Riapro gli occhi, Eros mi sta guardando con un sorriso soddisfatto. «Direi che sono stato bravo.»

«Accidenti...» Esalo, tra un respiro e l'altro.

Lui ridacchia e torna su, all'altezza delle mie labbra, mi bacia. Sento il mio sapore nella sua bocca. Non so se mi piace.

«Non puoi immaginare quanto tu sia arrapante in questo momento.» Con le mani scivola lungo i miei fianchi e si spinge contro di me. «Spero di farti sperimentare dell'altro.» Ha la voce roca.

Sbatto le palpebre come un battito d'ali. «Non smettere...» La mia sembra quella di un pulcino appena nato.

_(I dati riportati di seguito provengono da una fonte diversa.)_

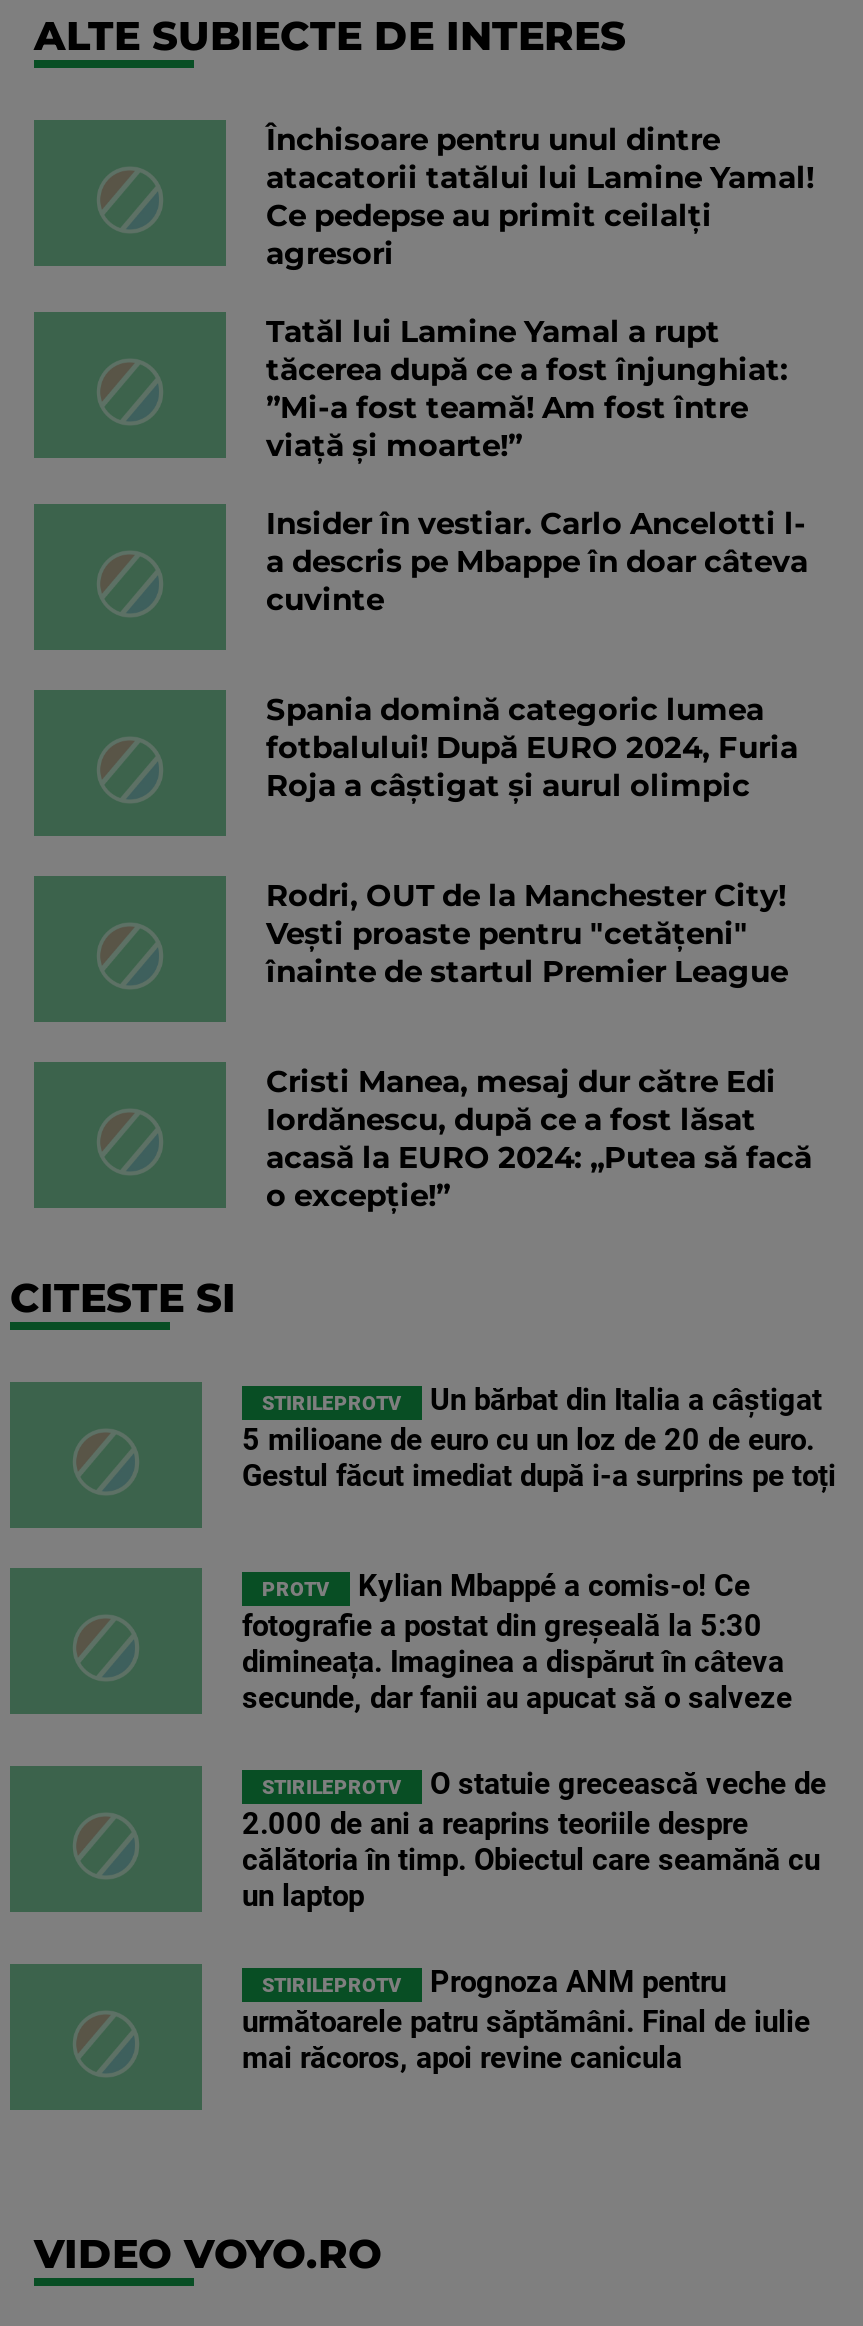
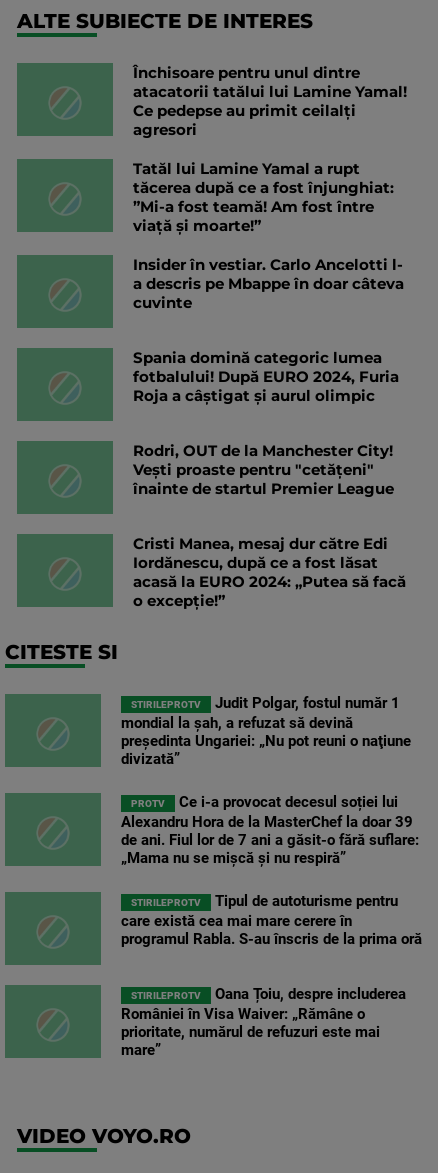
- Un bărbat din Italia a câștigat
- 5 milioane de euro cu un loz de 20 de euro.
- Gestul făcut imediat după i-a surprins pe toți
+ Judit Polgar, fostul număr 1
+ mondial la şah, a refuzat să devină
+ preşedinta Ungariei: „Nu pot reuni o naţiune
+ divizată”

- Kylian Mbappé a comis-o! Ce
- fotografie a postat din greșeală la 5:30
- dimineața. Imaginea a dispărut în câteva
- secunde, dar fanii au apucat să o salveze
+ Ce i-a provocat decesul soției lui
+ Alexandru Hora de la MasterChef la doar 39
+ de ani. Fiul lor de 7 ani a găsit-o fără suflare:
+ „Mama nu se mișcă și nu respiră”

- O statuie grecească veche de
- 2.000 de ani a reaprins teoriile despre
- călătoria în timp. Obiectul care seamănă cu
- un laptop
+ Tipul de autoturisme pentru
+ care există cea mai mare cerere în
+ programul Rabla. S-au înscris de la prima oră

- Prognoza ANM pentru
- următoarele patru săptămâni. Final de iulie
- mai răcoros, apoi revine canicula
+ Oana Țoiu, despre includerea
+ României în Visa Waiver: „Rămâne o
+ prioritate, numărul de refuzuri este mai
+ mare”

Lui sospira contro di me e mette una mano tra di noi, e spinge. Inizio a sentire dolore mentre fa irruzione nella parte più vulnerabile del mio corpo.

Di colpo si ferma e sospira in modo pesante. «Sei davvero stretta... tutto bene?»

Annuisco a bocca aperta. Lui riprende a spingere e sento che sta frantumando l'ultima barriera della mia verginità. Il dolore è inaspettato, improvviso.

Affondo le unghie nella sua schiena ma di colpo qualcuno suona il campanello e inizia a sbattere con forza contro la porta del suo appartamento, interrompendoci.

Ci blocchiamo a fissarci stupiti, in un nano secondo l'atmosfera che si era creata svanisce.

«Chi diavolo può essere?» Sbraita.

I colpi alla porta tornano prepotenti, intervallati da lunghe scampanellate.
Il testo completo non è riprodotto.